Transcribe exactly the stretch of lines beginning at the one containing "align-items: flex-end ->" and closing with the last line of the entries below. Omit images.
### Data shown ###
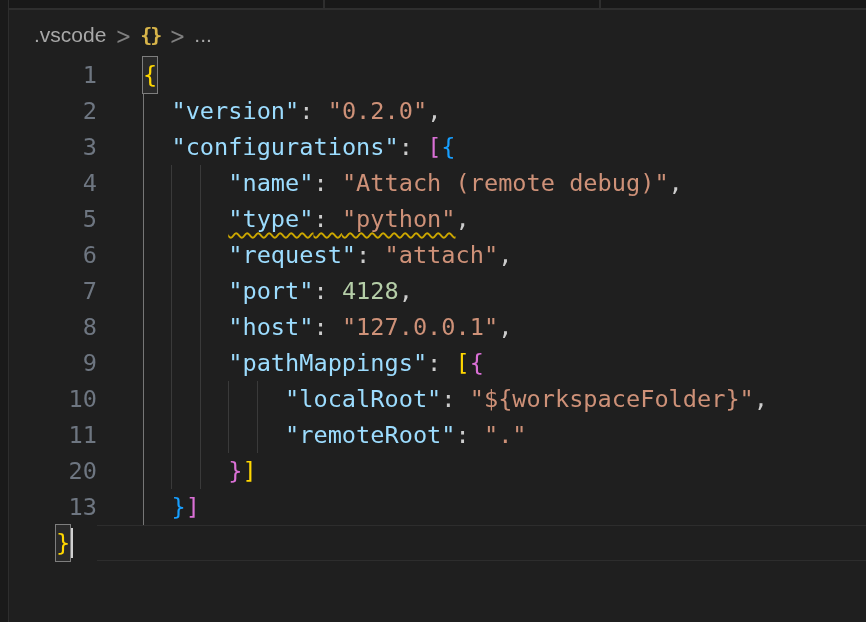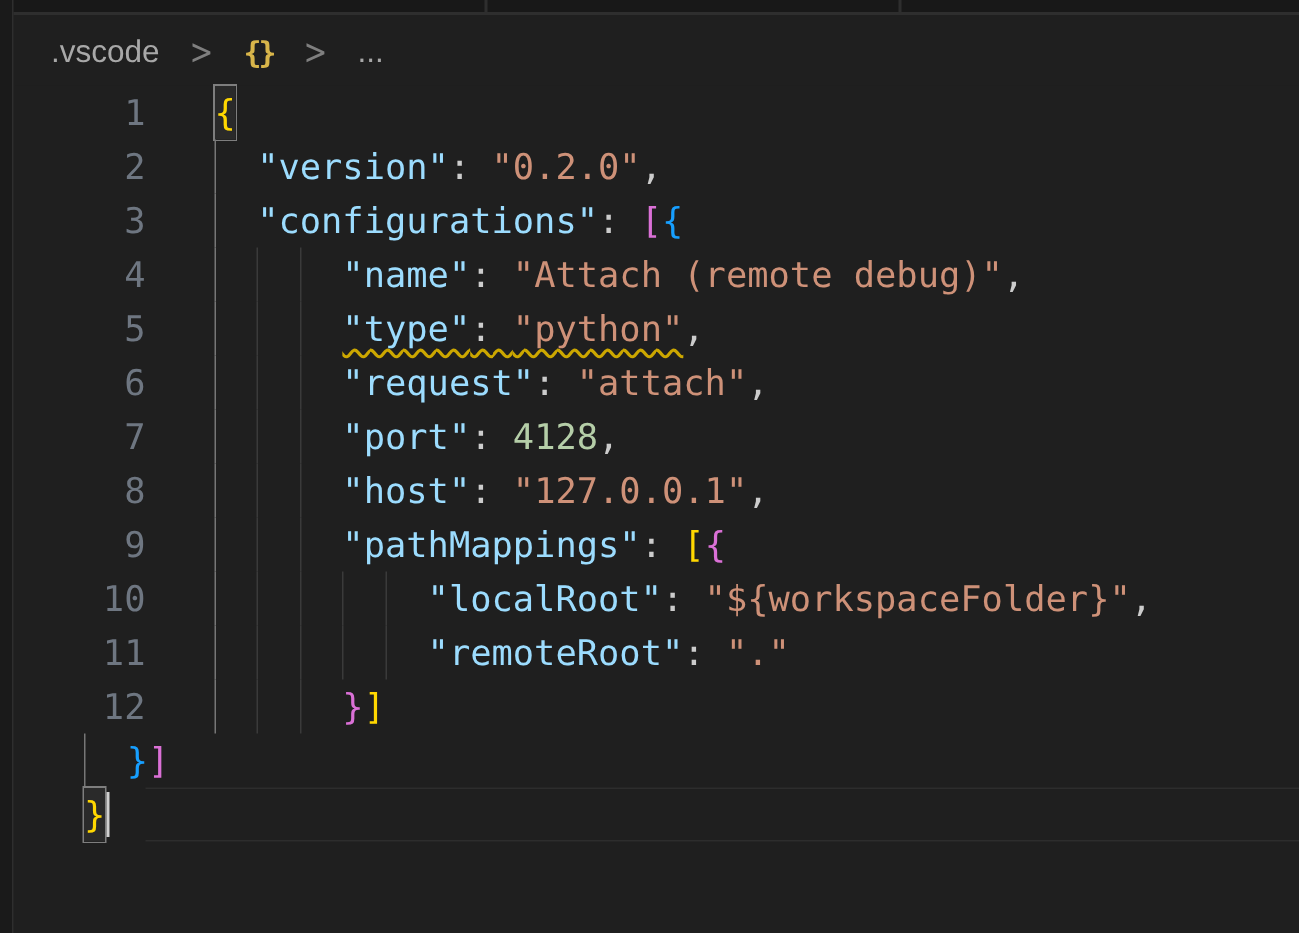".vscode" .breadcrumb { gap: 20px -> 9px }
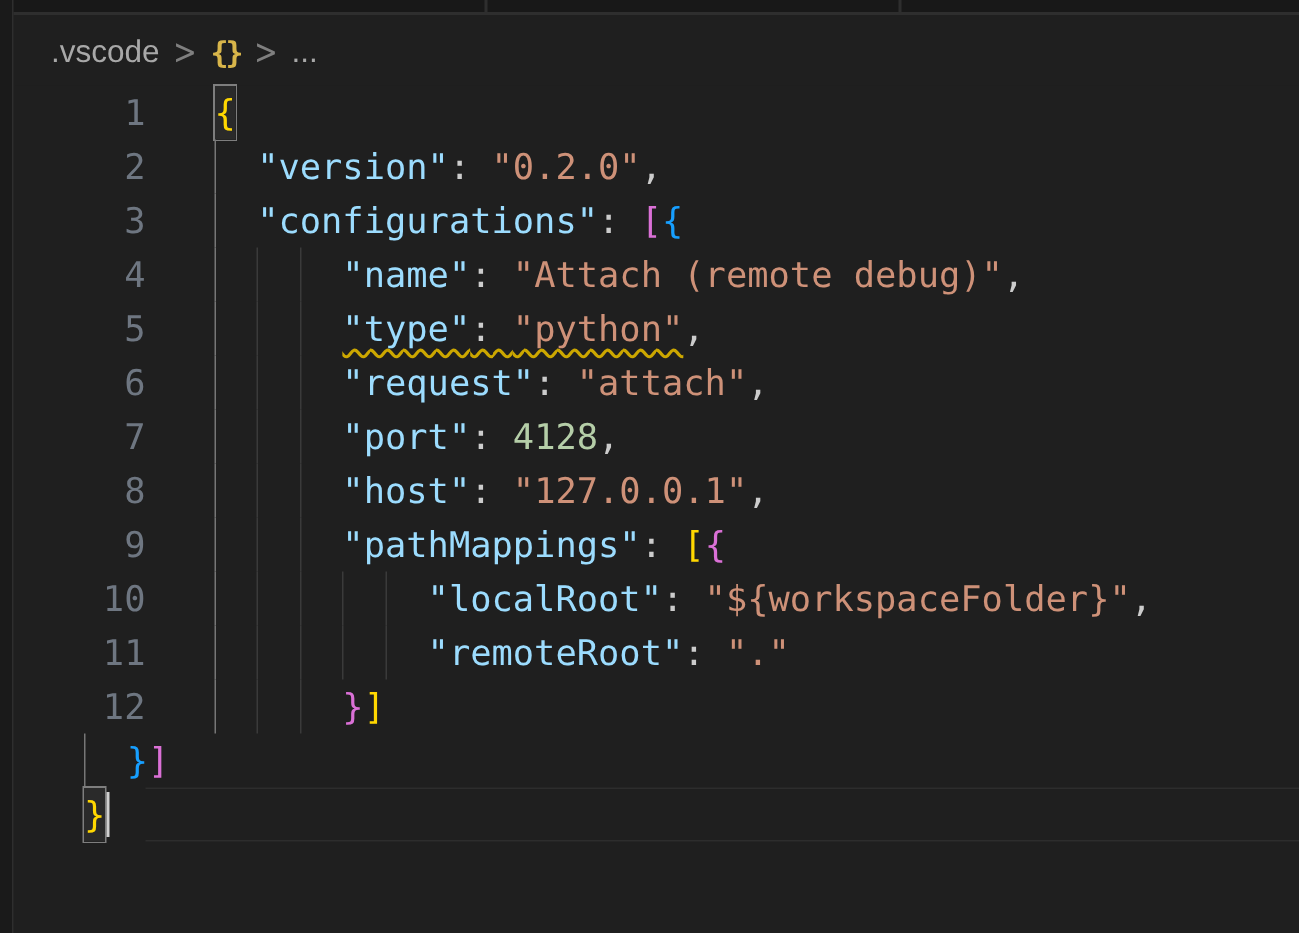"12" span.gut { text: 12 -> 20 }
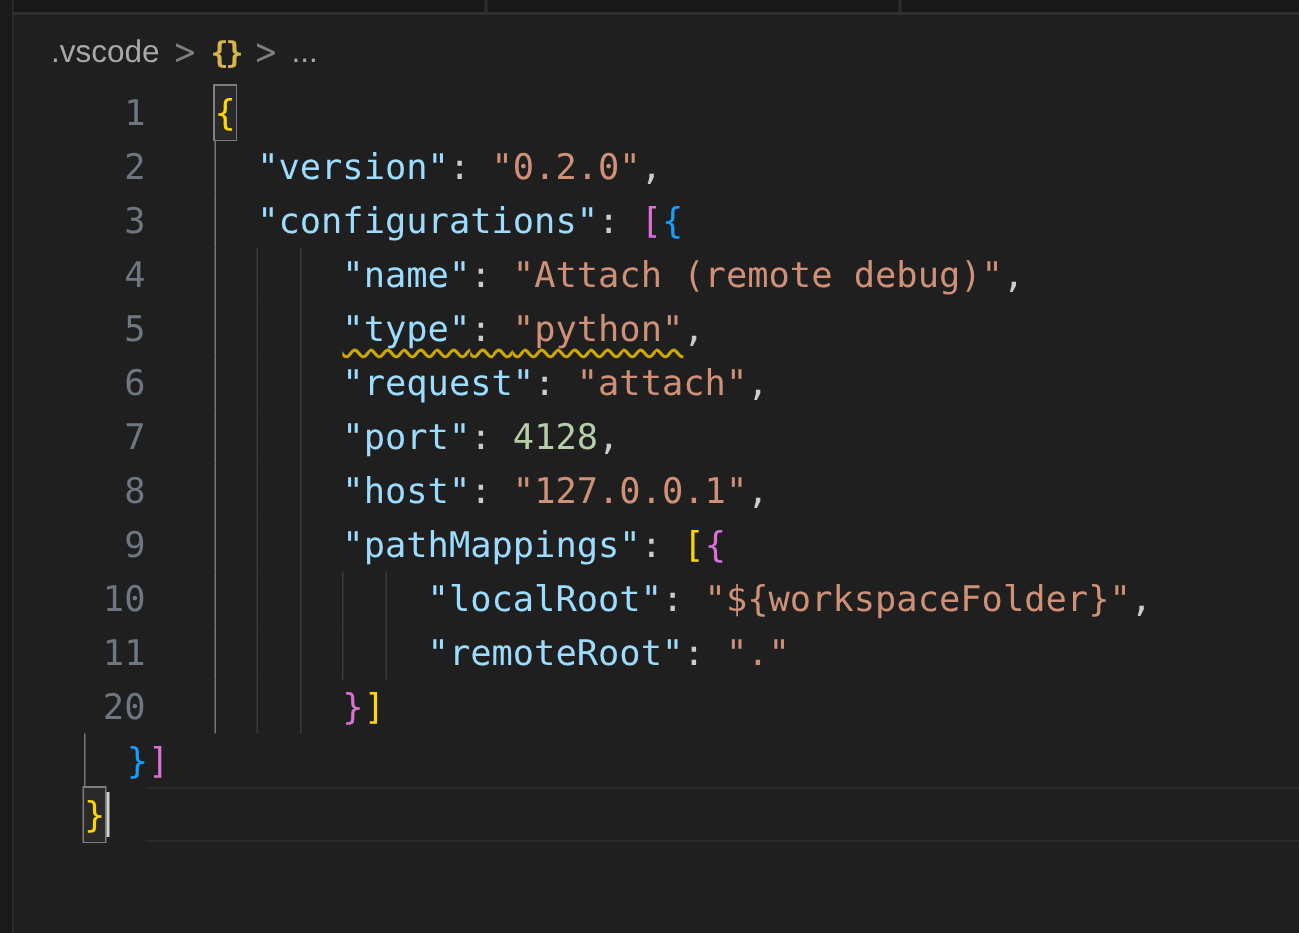"13" span.gut { html: none -> <span>13</span> }
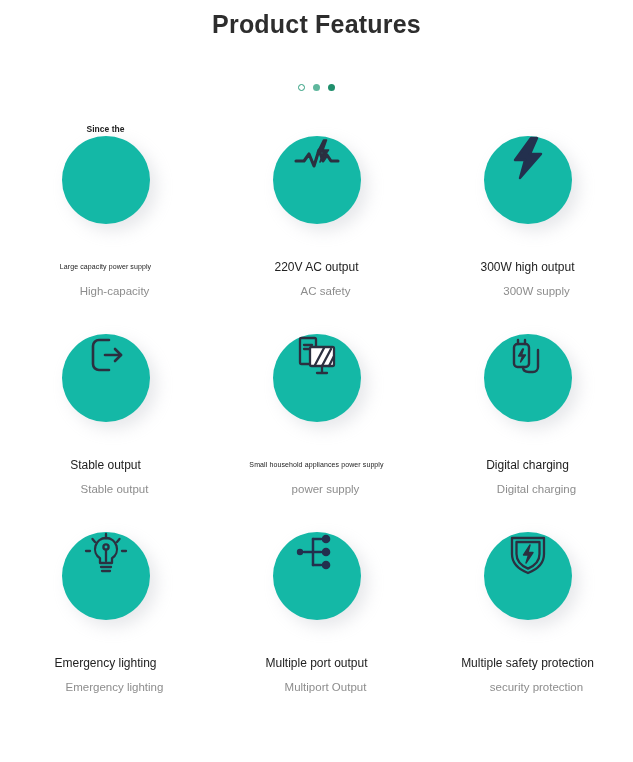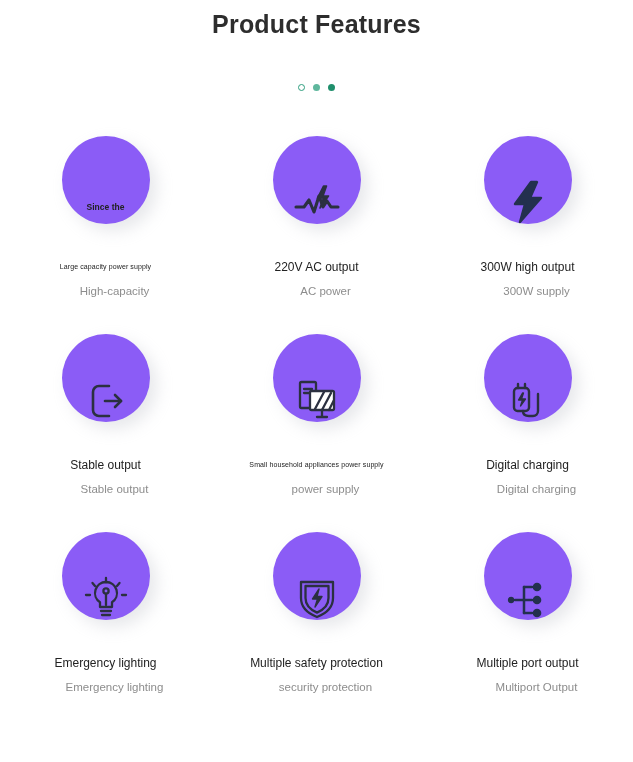"Since the" .icon-circle { align-items: flex-end -> flex-start; background: #8b5cf6 -> #14b8a6 }
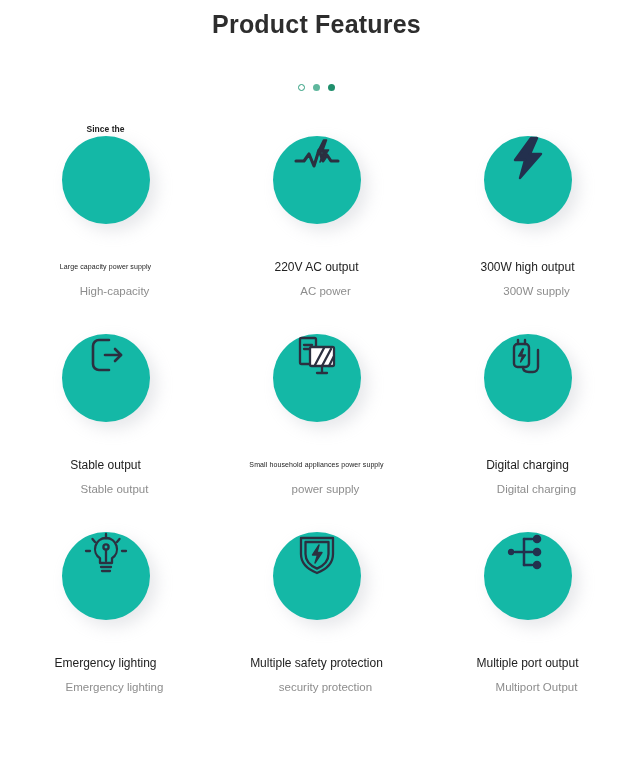"AC power" div.feature-sub { text: power -> safety }
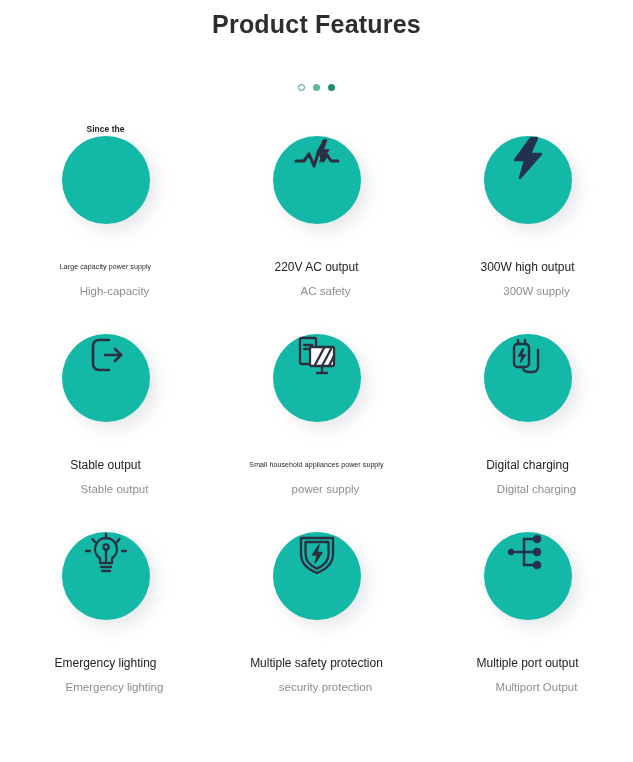"Multiple safety protection" div.feature { order: before "Multiple port output" -> after "Multiple port output" }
###
■ Answer box:
"Since the" .icon-circle { align-items: flex-end -> flex-start; background: #8b5cf6 -> #14b8a6 }
"AC power" div.feature-sub { text: power -> safety }
"Multiple safety protection" div.feature { order: before "Multiple port output" -> after "Multiple port output" }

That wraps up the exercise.